Morir con dignidad es un concepto de difícil definición, pues encierra valores y creencias socioculturales de compleja naturaleza. La certeza sobre el final de la vida acompaña siempre al ser humano: forma parte de su biografía personal. Y puesto que vivir con dignidad es un derecho reconocido por ley, ¿no debería hacerse extensivo a los últimos momentos? Morir es un acto humano y como tal convendría poder decidir libremente su curso. Pero son pocos quienes defienden con ahínco ese derecho, a pesar de que la propuesta cuenta con un apoyo social mayoritario. Existe un amplio consenso sobre las condiciones deseables para el final de la vida: en paz, sin dolor, cerca de seres queridos, en la propia casa y ya, idealmente, en medio de un sosegado sueño. Sin embargo, establecer qué factores dignifican la muerte da origen a enormes discrepancias.

Nuestro contexto sociocultural permite aspirar a morir sin sufrimientos extremos, al menos en los países de economías más prósperas. Pero la muerte es hoy un gran tabú: negamos la senectud y la enfermedad, y una asistencia sanitaria cada vez más sofisticada contribuye a agravar el problema.
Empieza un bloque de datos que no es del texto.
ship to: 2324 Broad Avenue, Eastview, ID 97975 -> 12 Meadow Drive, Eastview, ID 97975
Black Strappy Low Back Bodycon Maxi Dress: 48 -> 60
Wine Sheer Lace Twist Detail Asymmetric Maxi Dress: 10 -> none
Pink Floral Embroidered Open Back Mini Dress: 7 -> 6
El resultado es un ensañamiento terapéutico indigno e infructuoso. Es necesario diferenciar entre lo técnicamente posible y lo éticamente aconsejable; el debate sobre los límites de la medicina permanece vigente, como ya expuse en el blog Envejecer en Red.

Morir con dignidad: cambios sociodemográficos

Por otra parte, los medios de comunicación han puesto de relieve un creciente y grave problema: la muerte de ancianos solos, según podemos ver en este enlace. La evolución demográfica modificó hace ya tiempo la estructura familiar tradicional. Crece el número de mayores que carece de familiares cercanos que les atiendan. Ante esta amarga situación, urge tomar medidas para poner en marcha los dispositivos de ayuda oportunos.

Un modo de vida donde prima el individualismo lleva a menudo a ignorar quienes son nuestros vecinos. Reino Unido lo ha considerado un problema de Salud Pública. La vejez en soledad se multiplica y la encomiable labor de las ONGs no puede ser la única alternativa. Proteger a la población mayor vulnerable es deber de las administraciones públicas. Por desgracia, noticias como esta indican que esa obligación está lejos de cumplirse. Morir con dignidad es aún una empresa difícil.